Solving Tivo download issues

Tivo mascot

I’ve tried a variety of programs to get TV shows off our Tivo and onto my iPod, mainly so the kids can watch some of their favorites while traveling. The Tivo, which sits in our bedroom far from the nearest wireless access point, was connected to the Internet and our home net via a Netgear USB wifi doohickey that had been recommended by Tivo. Well, it worked fine for downloading program listings but the connection was never really strong enough for moving fat video files around. I had tried both the free TivoDecodeManager and Roxio’s Tivo Transfer program but both choked endlessly waiting for files to finish downloading. Whenever I checked the wifi strength, Tivo reported it was terrible.
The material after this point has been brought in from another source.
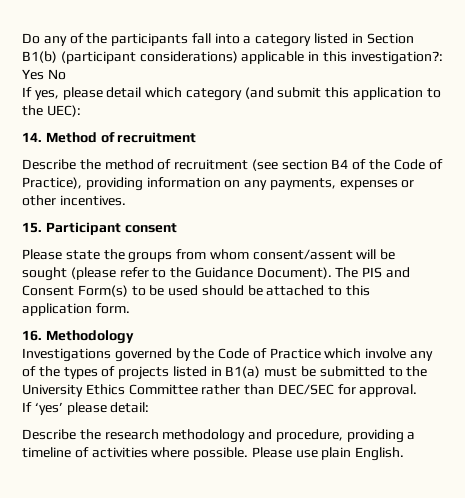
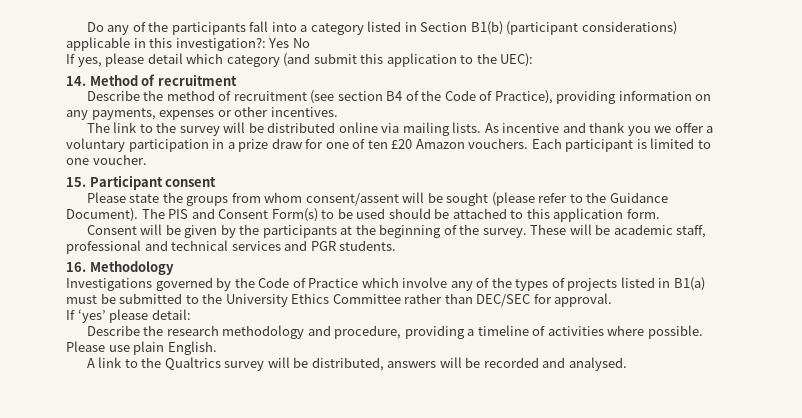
+ The link to the survey will be distributed online via mailing lists. As incentive and thank you we offer a voluntary participation in a prize draw for one of ten £20 Amazon vouchers. Each participant is limited to one voucher.
+ Consent will be given by the participants at the beginning of the survey. These will be academic staff, professional and technical services and PGR students.
+ A link to the Qualtrics survey will be distributed, answers will be recorded and analysed.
Eventually, I realized that the problem was the snail-like transfer speed so I decided to go from wireless to wired. I grabbed an extra Netgear Powerline switch, which provides ethernet over electrical wiring, and plugged it in by Tivo. But when I went to run an ethernet cable from the switch to our Tivo, really a Toshiba RS-TX20, I discovered the Toshiba had no ethernet outlet. So I jumped over to Amazon and, after consulting the fine customer reviews to see which adapters would work with Tivo, orderd a cheap Belkin USB ethernet adapter. I plugged everything in today and it just works. Plus, my TV shows are downloading at a tolerable if not amazing pace of 1 gigabyte per hour.